▶ [Supplied information]:
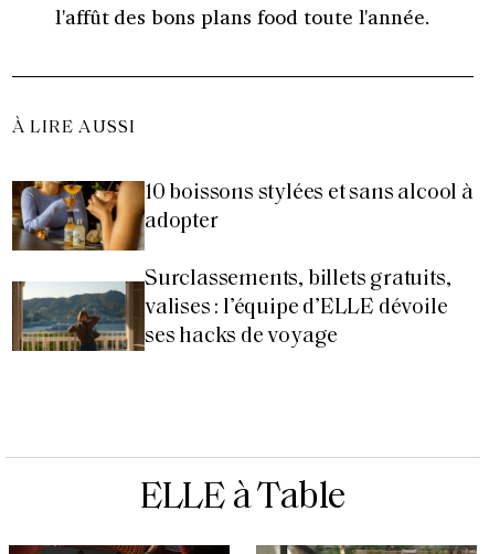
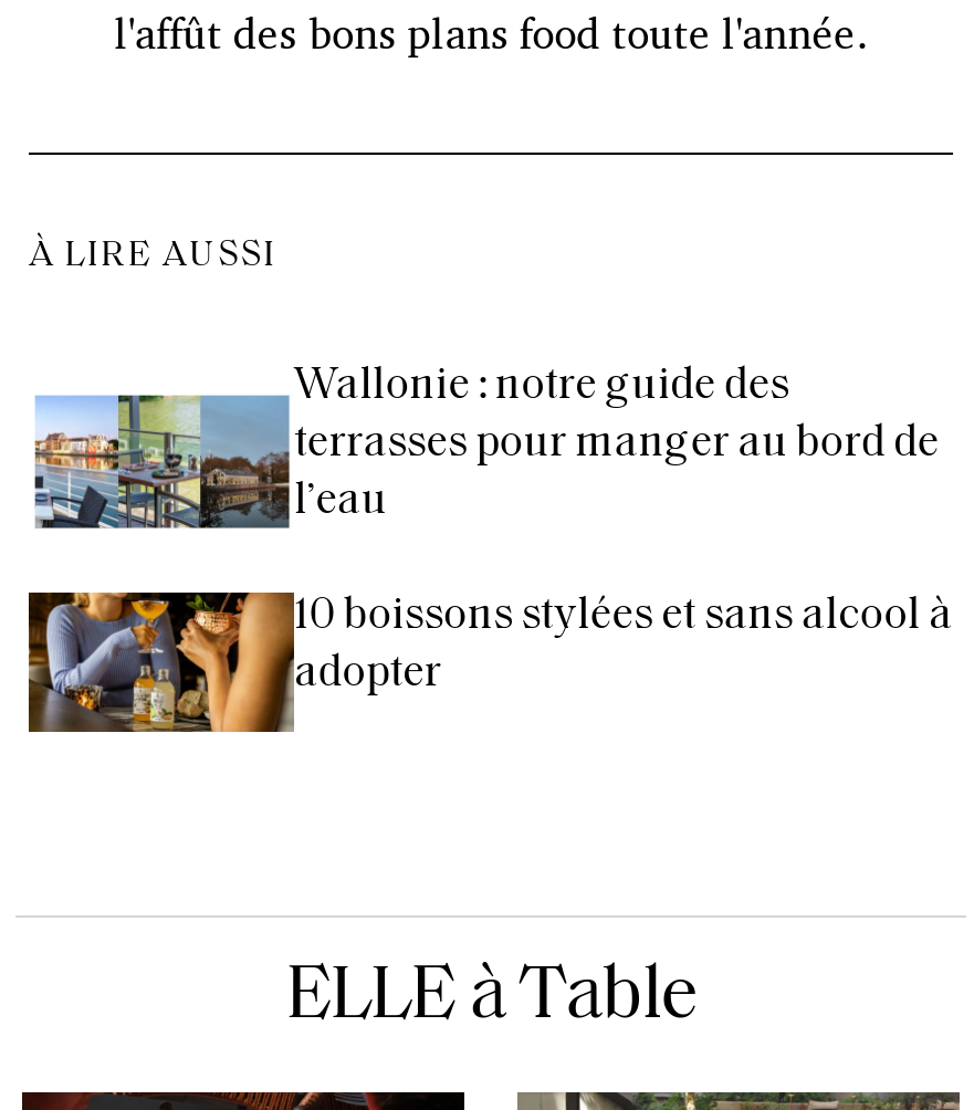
none -> [31,364,939,531] [image] | Wallonie : notre guide des | terrasses pour manger au bord de | l’eau
moved [10,179,473,253] -> [24,588,953,736]: [image] | 10 boissons stylées et sans alcool à | adopter
[11,268,451,352] [image] | Surclassements, billets gratuits, | valises : l’équipe d’ELLE dévoile | ses hacks de voyage -> none

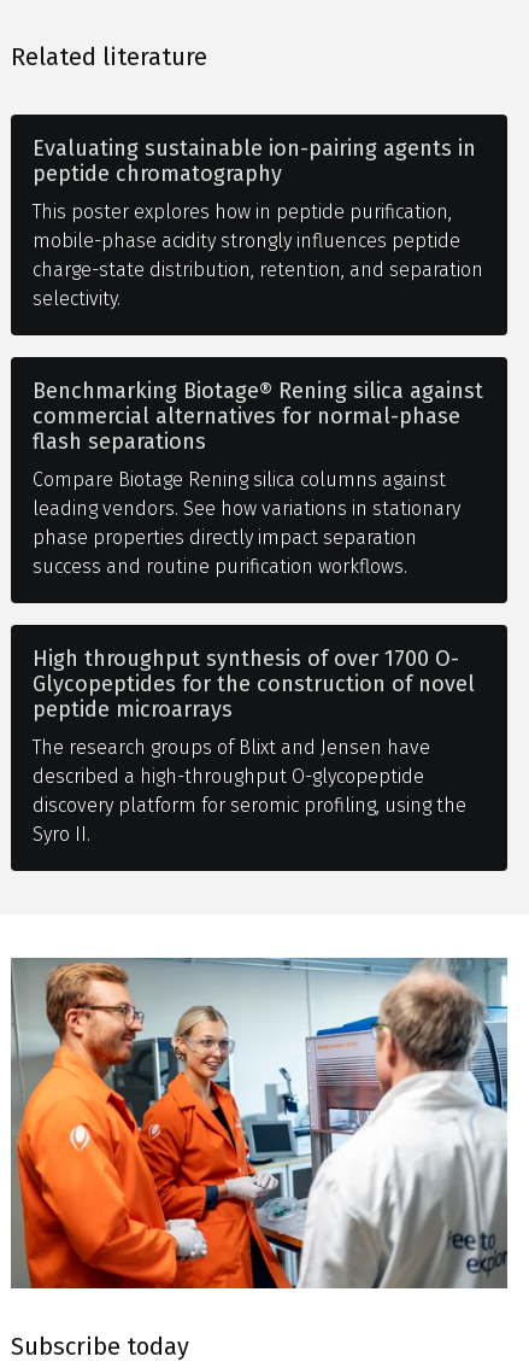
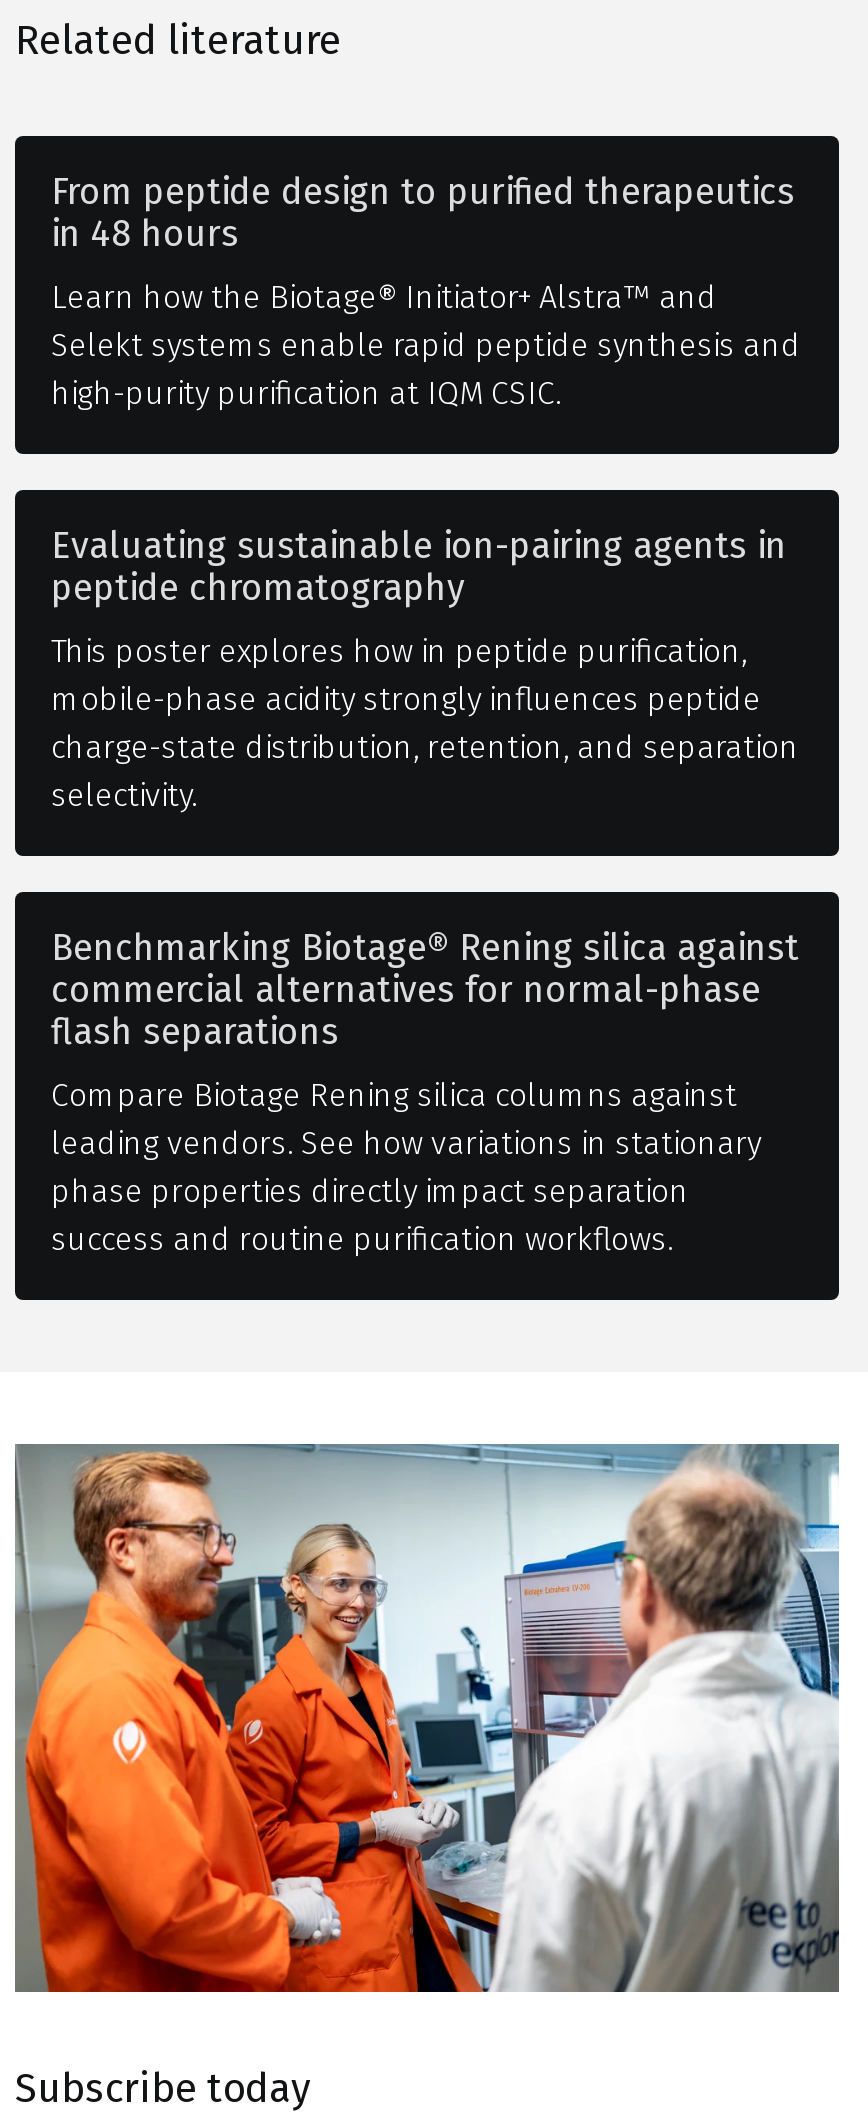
none -> [51,170,801,412] From peptide design to purified therapeutics | in 48 hours | Learn how the Biotage® Initiator+ Alstra™ and | Selekt systems enable rapid peptide synthesis and | high-purity purification at IQM CSIC.
moved [33,135,483,578] -> [51,524,799,1258]: Evaluating sustainable ion-pairing agents in | peptide chromatography | This poster explores how in peptide purification, | ... | phase properties directly impact separation | success and routine purification workflows.
[33,645,475,846] High throughput synthesis of over 1700 O- | Glycopeptides for the construction of novel | peptide microarrays | The research groups of Blixt and Jensen have | described a high-throughput O-glycopeptide | discovery platform for seromic profiling, using the | Syro II. -> none

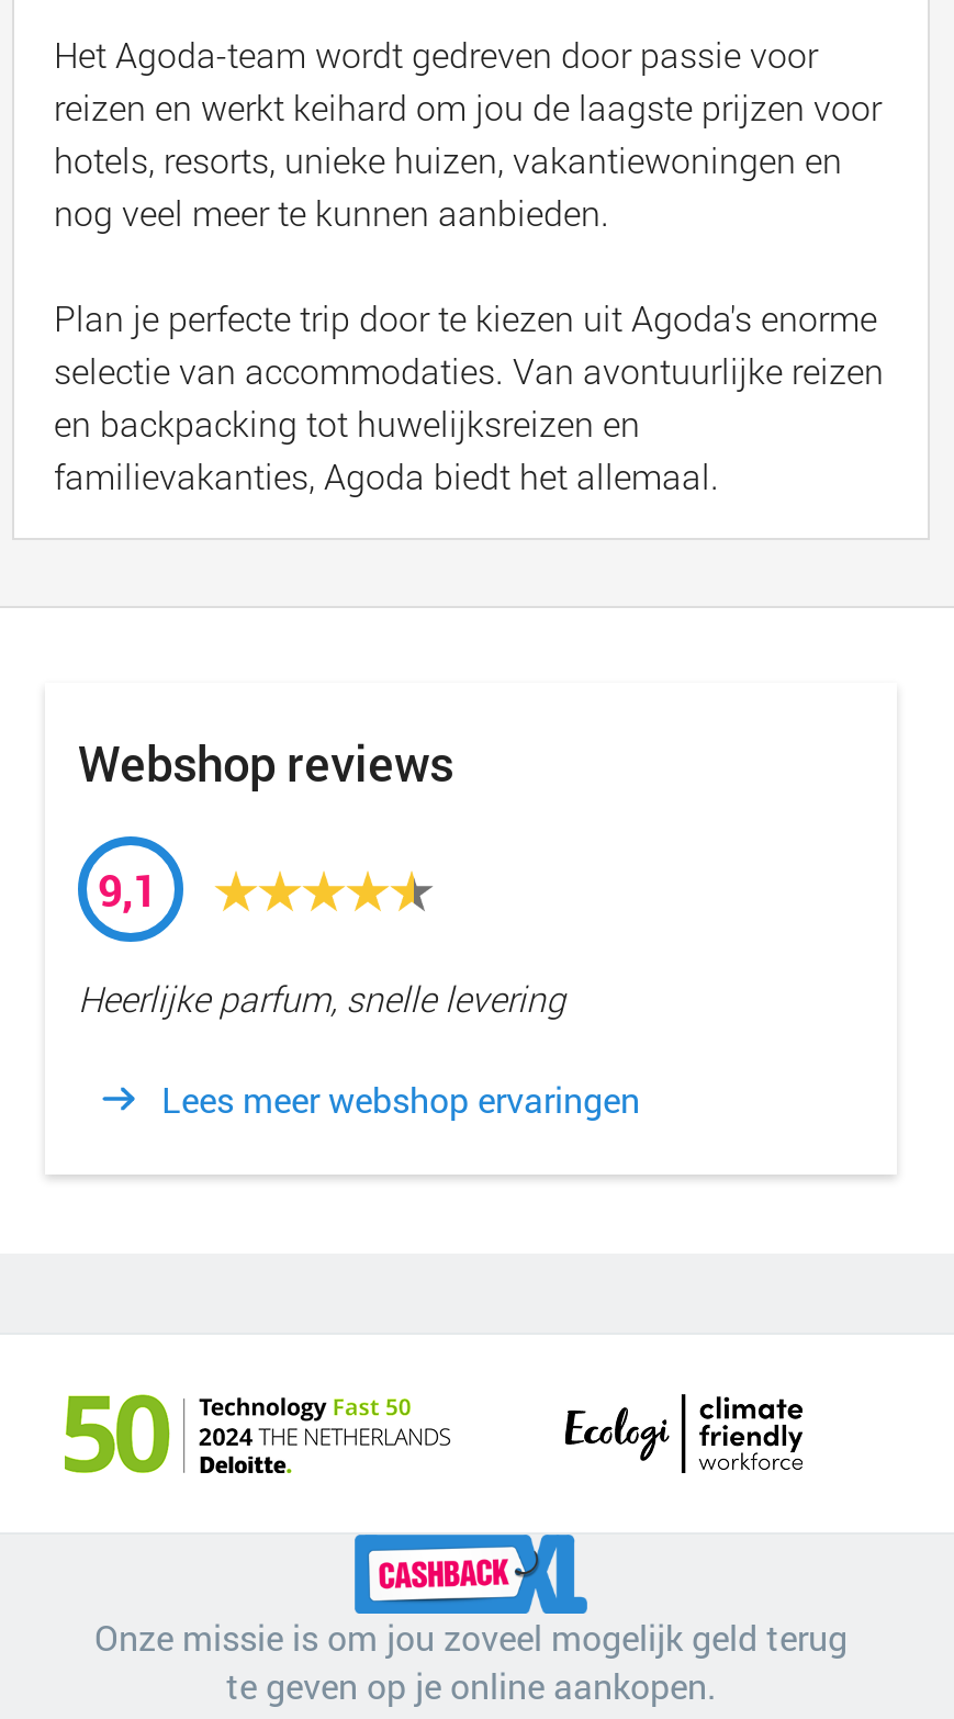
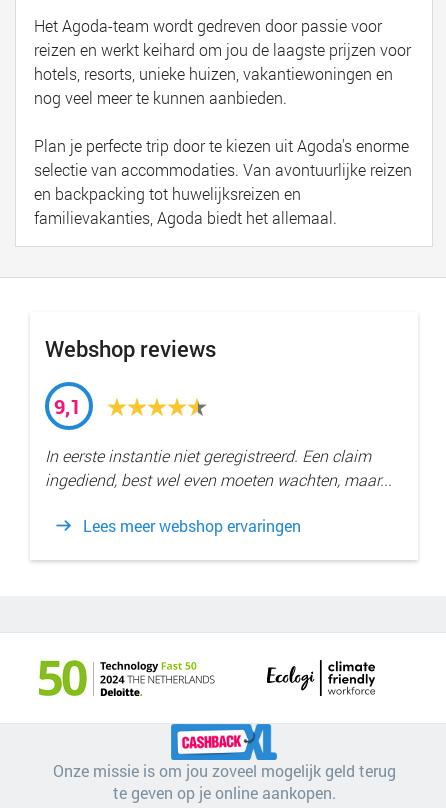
[78,975,565,1021] Heerlijke parfum, snelle levering -> [45,445,392,490] In eerste instantie niet geregistreerd. Een claim | ingediend, best wel even moeten wachten, maar...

▶ [Problem to solve]:
The data is to be restated word for word, with any pictures set aside.

▶ [Result for this task]:
none -> [31,364,939,531] [image] | Wallonie : notre guide des | terrasses pour manger au bord de | l’eau
moved [10,179,473,253] -> [24,588,953,736]: [image] | 10 boissons stylées et sans alcool à | adopter
[11,268,451,352] [image] | Surclassements, billets gratuits, | valises : l’équipe d’ELLE dévoile | ses hacks de voyage -> none

none -> [51,170,801,412] From peptide design to purified therapeutics | in 48 hours | Learn how the Biotage® Initiator+ Alstra™ and | Selekt systems enable rapid peptide synthesis and | high-purity purification at IQM CSIC.
moved [33,135,483,578] -> [51,524,799,1258]: Evaluating sustainable ion-pairing agents in | peptide chromatography | This poster explores how in peptide purification, | ... | phase properties directly impact separation | success and routine purification workflows.
[33,645,475,846] High throughput synthesis of over 1700 O- | Glycopeptides for the construction of novel | peptide microarrays | The research groups of Blixt and Jensen have | described a high-throughput O-glycopeptide | discovery platform for seromic profiling, using the | Syro II. -> none

[78,975,565,1021] Heerlijke parfum, snelle levering -> [45,445,392,490] In eerste instantie niet geregistreerd. Een claim | ingediend, best wel even moeten wachten, maar...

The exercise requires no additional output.